A blogger from SEOMoz posted an article that Search Robots are now starting to evolve and getting smarter than it was before. And Googlebot is one of them. It was announced at Pubcon that their Googlebot is "getting smarter" which can now crawl AJAX to retrieve Facebook Comments. But there's a speculation that Google bot hasn't actually gotten smarter since it hasn't been a text-based crawler for some time now and nor possible has BingBot or Slurp too. These Search Engine and Search Robots are already headless web browser since 2004.

Headless Browser?

A headless browser is a full-featured web browser but with no visual interface. It interface via a command line and programmatically loads the page then examine the same output you would normally see in a browser like Firefox or Chrome.

But up to this moment Search Engines would have us believe that their crawlers can still only see and understand text and it's associated markup. They have trained us to believe that these crawlers like Googlebot are just a lot like Pacman that it gobbles up everything on it path of direction and shifts direction once it hits a wall. SEOs then can be assumed as a power pills then the technical issues are the ghost that will cause Pacman to stop or die then start again on another site.
That's what they have been selling to everyone for year but it is no true anymore these days and hasn't been for some time.

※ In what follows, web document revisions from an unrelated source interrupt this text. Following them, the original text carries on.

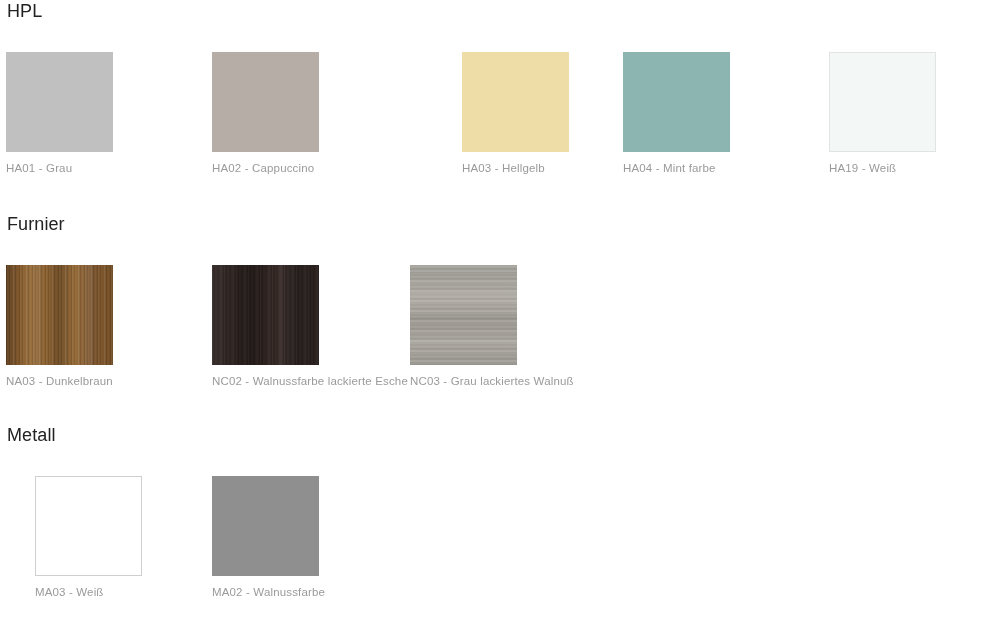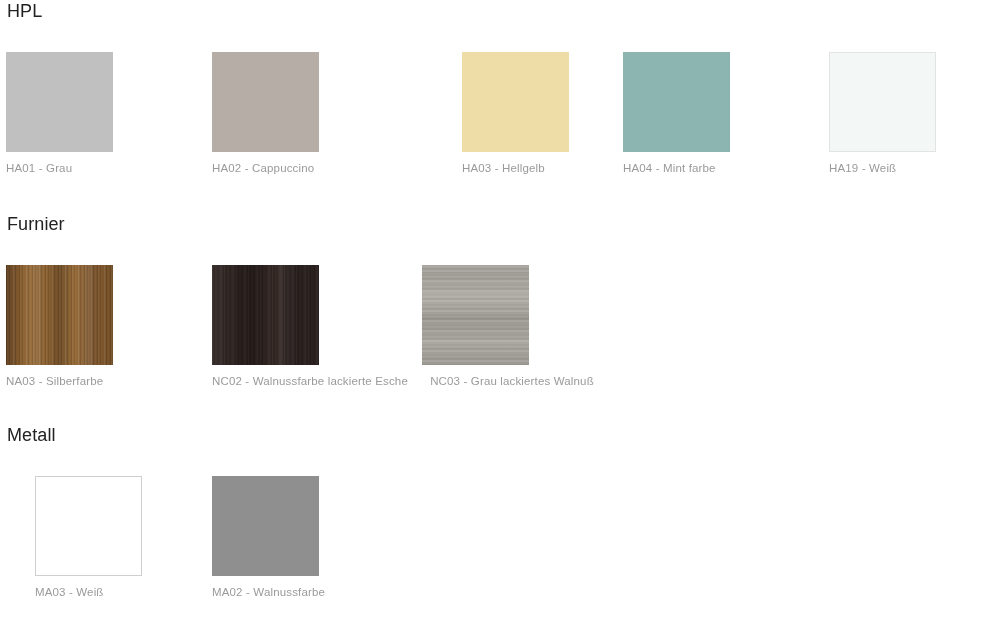--- a/index.html
+++ b/index.html
@@ -152,27 +152,27 @@
           <div class="swatch-label">HA19 - Weiß</div>
         </div>
       </div>
   </div>
 
   <div class="section section-furnier">
     <div class="section-title">Furnier</div>
     <div class="swatch-row">
         <div class="swatch-cell" style="left: 6px;">
           <div class="swatch grain-vertical-walnut"></div>
-          <div class="swatch-label">NA03 - Silberfarbe</div>
+          <div class="swatch-label">NA03 - Dunkelbraun</div>
         </div>
         <div class="swatch-cell" style="left: 212px;">
           <div class="swatch grain-vertical-dark"></div>
           <div class="swatch-label">NC02 - Walnussfarbe lackierte Esche</div>
         </div>
-        <div class="swatch-cell" style="left: 422px; text-align: center;">
+        <div class="swatch-cell" style="left: 410px;">
           <div class="swatch grain-horizontal-grey"></div>
           <div class="swatch-label">NC03 - Grau lackiertes Walnuß</div>
         </div>
       </div>
   </div>
 
   <div class="section section-metall">
     <div class="section-title">Metall</div>
     <div class="swatch-row">
         <div class="swatch-cell" style="left: 6px; margin-left: 29px;">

SEOMoz blogger encourages us read in full about Googlebot Is Chrome which highlights some that are listed below:

  • A patent filed in 2004 entitled “Document Segmentation Based on Visual Gaps” discusses methods Google uses to render pages visually and traversing the Document Object Model (DOM) to better understand the content and structure of a page. A key excerpt from that patent says “Other techniques for generating appropriate weights may also be used, such as based on examination of the behavior or source code of Web browser software or using a labeled corpus of hand-segmented web pages to automatically set weights through a machine learning process.”
     
  • The wily Mr. Cutts suggested at Pubcon that GoogleBot will soon be taking into account what is happening above the fold as an indication user experience quality as though it were a new feature. That’s curious because according to the “Ranking Documents Based on User Behavior and/or Feature Data” patent from June 17, 2004 they have been able to do this for the past seven years. A key excerpt from that patent describes “Examples of features associated with a link might include the font size of the anchor text associated with the link; the position of the link (measured, for example, in a HTML list, in running text, above or below the first screenful viewed on an 800.times.600 browser display, side (top, bottom, left, right) of document, in a footer, in a sidebar, etc.); if the link is in a list, the position of the link in the list; font color and/or attributes of the link (e.g., italics, gray, same color as background, etc.);” This is evidence that Google has visually considered the fold for some time. I also would say that this is live right now as there are instant previews that show a cut-off at the point which Google is considering the fold.
     
  • It is no secret that Google has been executing JavaScript to a degree for some time now but “Searching Through Content Which is Accessible Through Web-based Forms” shows an indication that Google is using a headless browser to perform the transformations necessary to dynamically input forms. “Many web sites often use JavaScript to modify the method invocation string before form submission. This is done to prevent each crawling of their web forms. These web forms cannot be automatically invoked easily. In various embodiments, to get around this impediment, a JavaScript emulation engine is used. In one implementation, a simple browser client is invoked, which in turn invokes a JavaScript engine.”

 

Google, Microsoft and Yahoo owns a many patents. Google have research into remote systems, parallel computing and headless machines. This clear shows that they have done extensive research in these areas. And so as Microsoft on it's “High Performance Script Behavior Detection Through Browser Shimming” where there is not much room for interpretation; in so many words it says Bingbot is a browser. Including Yahoo they have  "Techniques for crawling dynamic web content" which says "The software system architecture in which embodiments of the invention are implemented may vary. FIG 1 is one example of an architecture in which plug-in modules are integrated with a conventional web crawler and a browser engine which, in one implementation, functions like a conventional web browser without a user interface (also referred to as a "headless browser")." Ladies and gentlemen I believe they call that a "smoking gun." The patent then goes on to discuss automatic and custom form filling and methods for handling JavaScript.

Super Crawling Pac-Man

Search Engine crawlers are indeed like Pacman but not the floating mouth without a face that my parents jerked across the screen of arcades and bars in the mid-80’s. Googlebot and Bingbot are actually more like the ray-traced Pacman with eyes, nose and appendages that we’ve continued to ignore on console systems since the 90’s. This Pacman can punch, kick, jump and navigate the web with lightning speed in 4 dimensions (the 4th is time – see the freshness update). That is to say Search Engine crawlers can render the page as we see them in our own web browsers and have achieved such a high level of programmatic understanding that allows them to emulate a user.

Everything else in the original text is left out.